This function ensures that SingleCellExperiment objects have PCA computed using highly variable genes when needed. It only performs downsampling when PCA computation is required, preserving existing PCA computations without modification.

processPCA(
  query_data = NULL,
  reference_data = NULL,
  max_cells = 5000,
  n_hvgs = 2000,
  assay_name = "logcounts"
)

Arguments

query_data

A SingleCellExperiment object for query data. If NULL, no processing is performed on query data. Default is NULL.

reference_data

A SingleCellExperiment object for reference data. If NULL, no processing is performed on reference data. Default is NULL.

max_cells

Maximum number of cells to retain per dataset when PCA computation is required. Objects with more cells will be randomly downsampled to this number before PCA computation. Objects with existing PCA are never downsampled. Default is 5000.

n_hvgs

Number of highly variable genes to select for PCA computation. When both datasets lack PCA, this number is used for each dataset before taking the intersection. Default is 2000.

assay_name

Name of the assay to use for HVG selection and PCA computation. Should contain log-normalized expression values.
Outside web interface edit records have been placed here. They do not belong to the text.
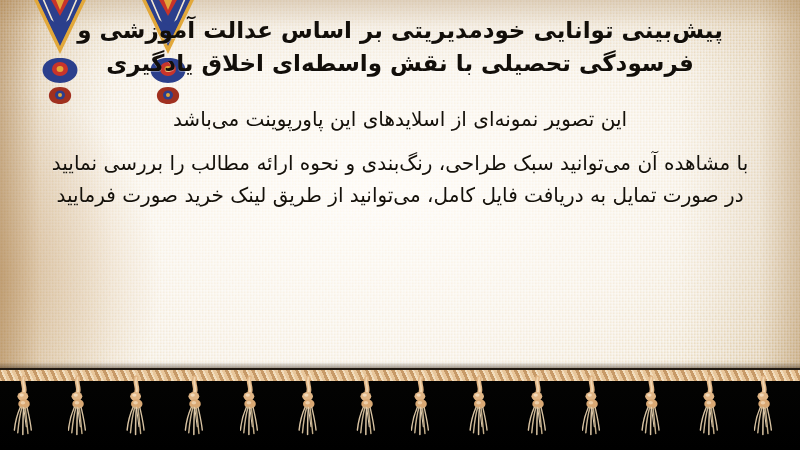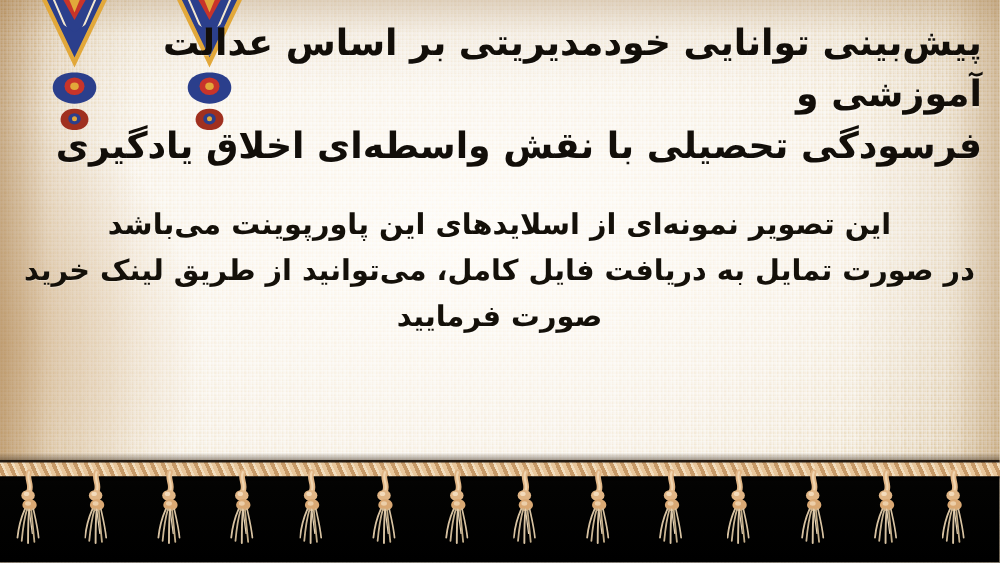"پیش‌بینی توانایی خودمدیریتی بر اساس" .title { font-size: 29px -> 23px; text-align: right -> none }
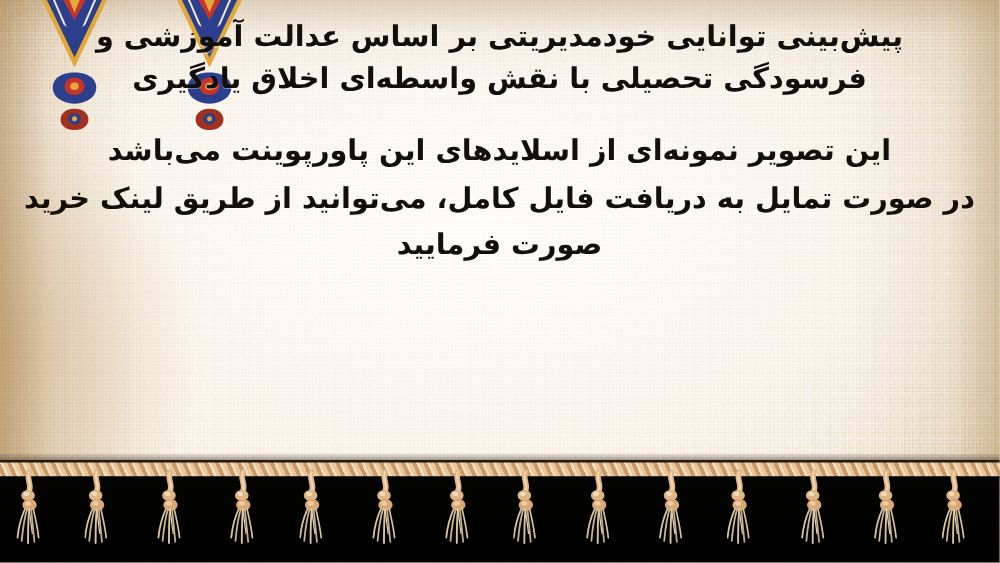"این تصویر نمونه‌ای از اسلایدهای" .body { font-size: 23px -> 20px; font-weight: 700 -> 400 }
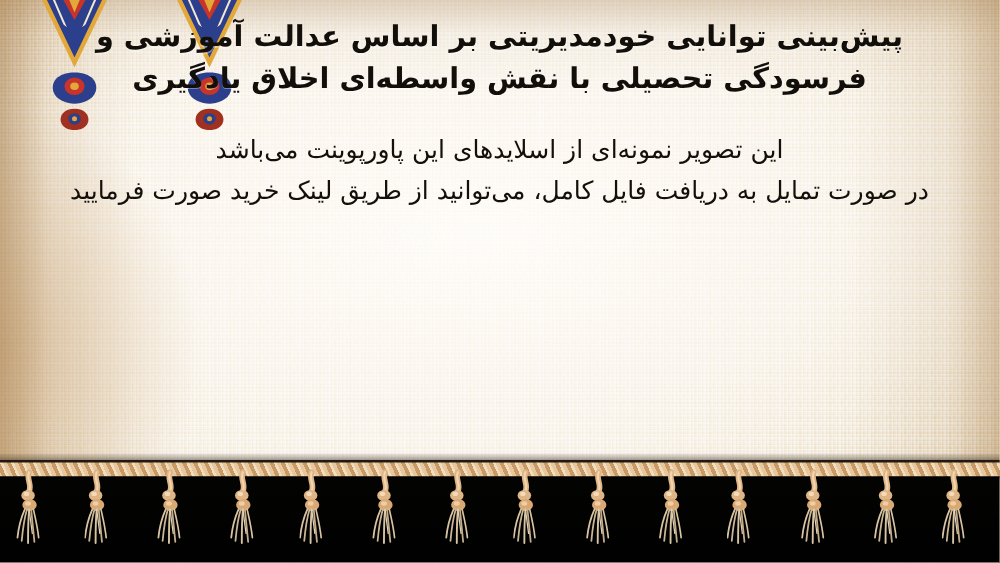"با مشاهده آن میتوانید سبک" span.bline { html: none -> <span>با مشاهده آن می‌توانید سبک طراحی، رنگ‌بندی و نحوه ارائه مطالب را بررسی نمایید</span> }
Default is "logcounts".

Value

When only one dataset is provided, returns the processed SingleCellExperiment object directly. When both datasets are provided, returns a list containing:

  • query_data: Processed query data

  • reference_data: Processed reference data

Each returned object will have:

  • PCA in reducedDims slot

  • Original cell count if PCA existed, or at most max_cells if PCA was computed

Details

The function performs the following operations:

  • Checks if PCA exists in the provided SingleCellExperiment objects

  • If PCA already exists, returns the object unchanged (no downsampling)

  • If PCA is missing and dataset is large, downsamples before computing PCA

  • Computes PCA using highly variable genes when PCA is missing

  • When both datasets are provided and one has existing PCA, uses the genes from the existing PCA for the other dataset

  • When both datasets lack PCA, uses the intersection of highly variable genes for consistent PCA spaces

  • Utilizes scran for HVG selection and scater for PCA computation (soft dependencies)

The downsampling strategy uses random sampling without replacement and only occurs when PCA computation is necessary. This preserves expensive pre-computed PCA results while ensuring computational efficiency for new PCA computations.

For datasets where one has existing PCA and the other doesn't, the function uses the genes from the existing PCA rotation matrix to ensure compatible PCA spaces. When both datasets lack PCA, it uses the intersection of highly variable genes from both datasets.

Note

This function requires the scran and scater packages for HVG selection and PCA computation. These packages should be installed via BiocManager::install(c("scran", "scater")).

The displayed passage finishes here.